• [WHAT YOU WILL DO] Would you please repeat exactly the entries below, starting at the line with "[300,325,417,343] (for MEG" and ending at the line with "[605,180,659,191] M1-M6 ->", and nothing outside that range? Leave out the pictures.

• [RECORDS TO USE]

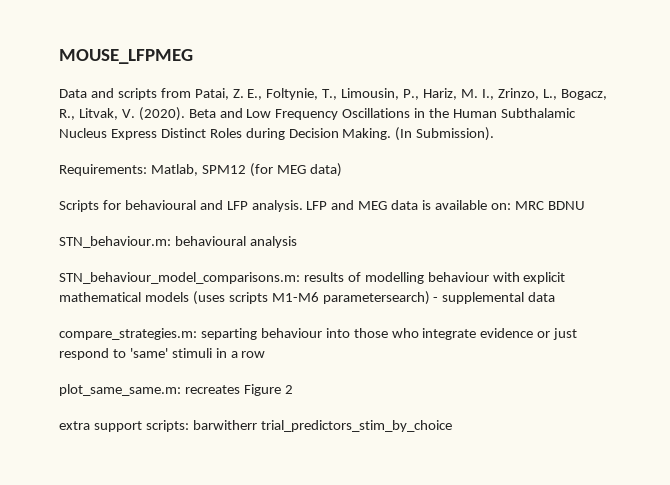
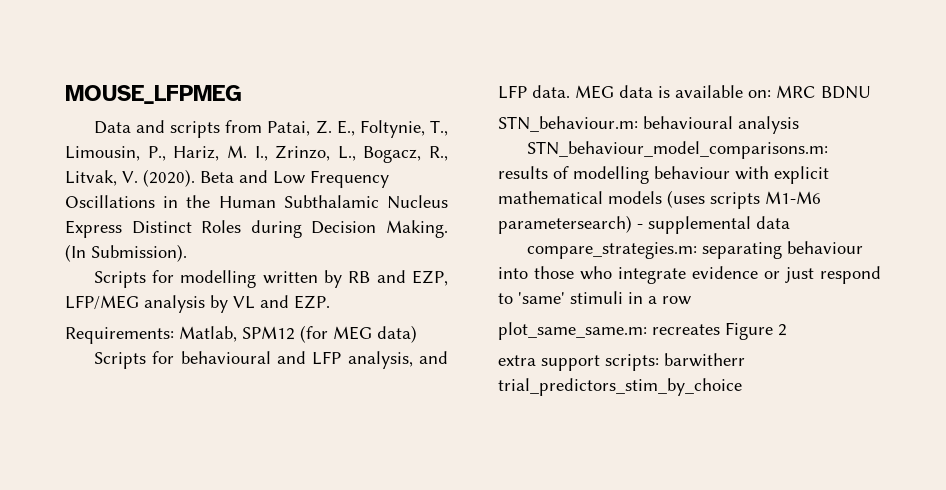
(495, 134) none -> [93,270,448,288] [65,295,330,313] // Scripts for modelling written by RB and EZP, LFP/MEG analysis by VL and EZP.
[251,200,355,212] analysis. LFP and -> [347,351,448,369] [498,85,570,99] analysis, and LFP data.
[200,328,257,340] separting -> [701,242,782,259] separating

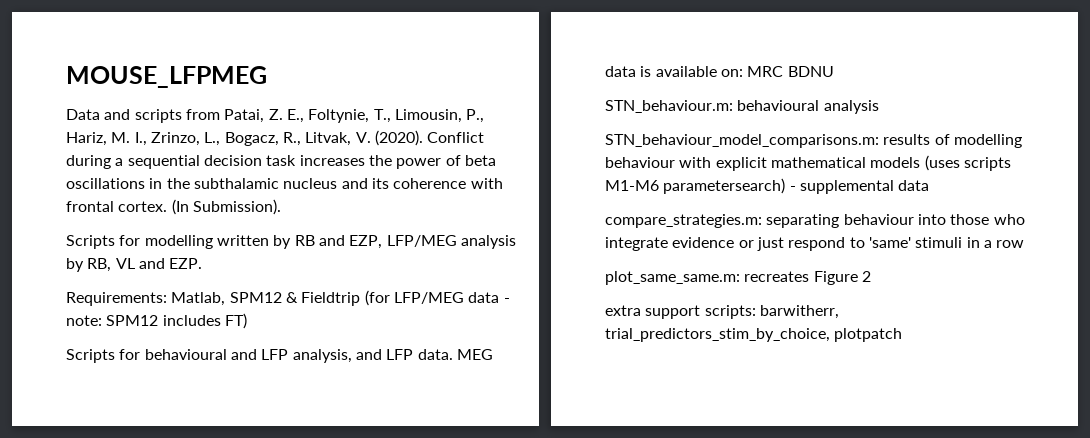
[200,170,389,188] [65,195,448,209] [65,220,448,238] Beta and Low Frequency Oscillations in the Human Subthalamic Nucleus Express Distinct Roles during Decision Making. -> [427,132,485,143] [66,155,496,169] [66,178,503,189] [66,201,168,212] Conflict during a sequential decision task increases the power of beta oscillations in the subthalamic nucleus and its coherence with frontal cortex.
(228, 304) none -> [87,258,112,272] RB,
[300,325,417,343] (for MEG data) -> [285,290,510,306] [66,313,247,329] & Fieldtrip (for LFP/MEG data - note: SPM12 includes FT)
[664,353,745,367] [498,378,742,396] barwitherr trial_predictors_stim_by_choice -> [759,305,839,319] [605,328,903,342] barwitherr, trial_predictors_stim_by_choice, plotpatch

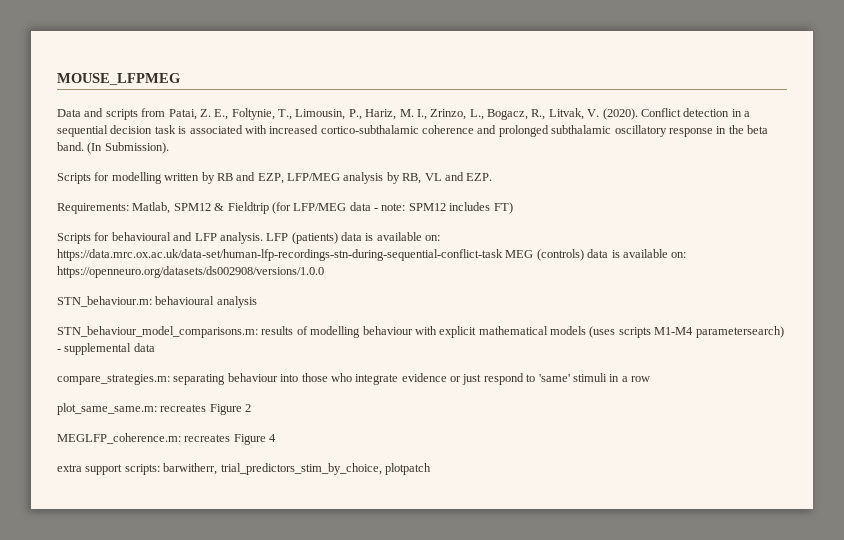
[66,155,111,169] during -> [683,108,742,117] detection in
[299,155,496,169] [66,178,503,189] [66,201,168,212] increases the power of beta oscillations in the subthalamic nucleus and its coherence with frontal cortex. -> [178,125,768,137] [57,142,84,151] is associated with increased cortico-subthalamic coherence and prolonged subthalamic oscillatory response in the beta band.
[292,349,493,363] [605,66,834,77] analysis, and LFP data. MEG data is available on: MRC BDNU -> [219,232,441,244] [57,249,687,261] [57,266,324,278] analysis. LFP (patients) data is available on: https://data.mrc.ox.ac.uk/data-set/human-lfp-recordings-stn-during-sequential-conflict-task MEG (controls) data is available on: https://openneuro.org/datasets/ds002908/versions/1.0.0
[605,180,659,191] M1-M6 -> [654,327,694,335] M1-M4
(871, 276) none -> [57,433,277,445] // MEGLFP_coherence.m: recreates Figure 4

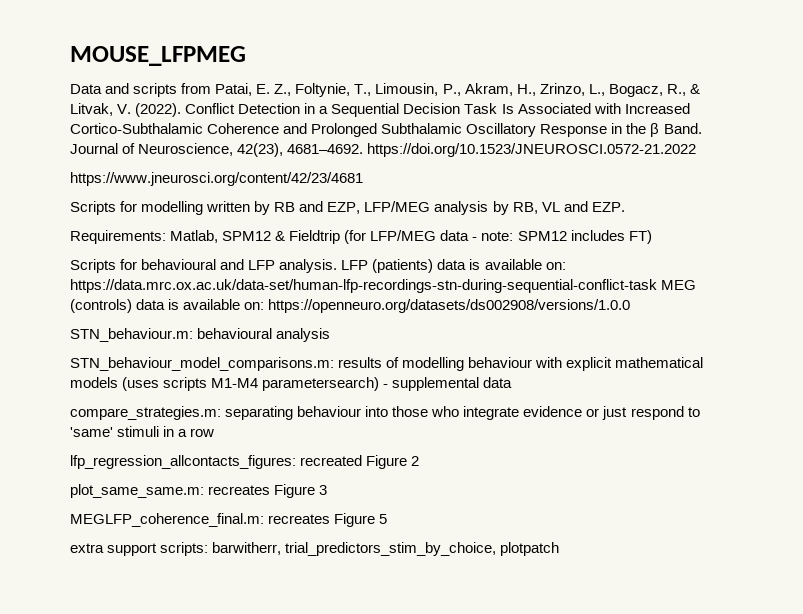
[199,109,229,120] Z. E., -> [256,84,292,96] E. Z.,
[365,109,427,120] Hariz, M. I., -> [464,83,536,96] Akram, H.,
(546, 114) none -> [689,84,700,94] &
[602,108,750,120] [57,125,768,137] [57,142,169,154] (2020). Conflict detection in a sequential decision task is associated with increased cortico-subthalamic coherence and prolonged subthalamic oscillatory response in the beta band. (In Submission). -> [135,103,690,117] [70,123,702,137] [70,143,697,157] [70,172,363,186] (2022). Conflict Detection in a Sequential Decision Task Is Associated with Increased Cortico-Subthalamic Coherence and Prolonged Subthalamic Oscillatory Response in the β Band. Journal of Neuroscience, 42(23), 4681–4692. https://doi.org/10.1523/JNEUROSCI.0572-21.2022 // https://www.jneurosci.org/content/42/23/4681
(650, 379) none -> [70,455,420,469] // lfp_regression_allcontacts_figures: recreated Figure 2
[245,404,252,412] [57,433,277,445] 2 // MEGLFP_coherence.m: recreates Figure 4 -> [319,485,328,495] [70,513,388,527] 3 // MEGLFP_coherence_final.m: recreates Figure 5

• [ANSWER BOX]
[300,325,417,343] (for MEG data) -> [285,290,510,306] [66,313,247,329] & Fieldtrip (for LFP/MEG data - note: SPM12 includes FT)
[664,353,745,367] [498,378,742,396] barwitherr trial_predictors_stim_by_choice -> [759,305,839,319] [605,328,903,342] barwitherr, trial_predictors_stim_by_choice, plotpatch

[66,155,111,169] during -> [683,108,742,117] detection in
[299,155,496,169] [66,178,503,189] [66,201,168,212] increases the power of beta oscillations in the subthalamic nucleus and its coherence with frontal cortex. -> [178,125,768,137] [57,142,84,151] is associated with increased cortico-subthalamic coherence and prolonged subthalamic oscillatory response in the beta band.
[292,349,493,363] [605,66,834,77] analysis, and LFP data. MEG data is available on: MRC BDNU -> [219,232,441,244] [57,249,687,261] [57,266,324,278] analysis. LFP (patients) data is available on: https://data.mrc.ox.ac.uk/data-set/human-lfp-recordings-stn-during-sequential-conflict-task MEG (controls) data is available on: https://openneuro.org/datasets/ds002908/versions/1.0.0
[605,180,659,191] M1-M6 -> [654,327,694,335] M1-M4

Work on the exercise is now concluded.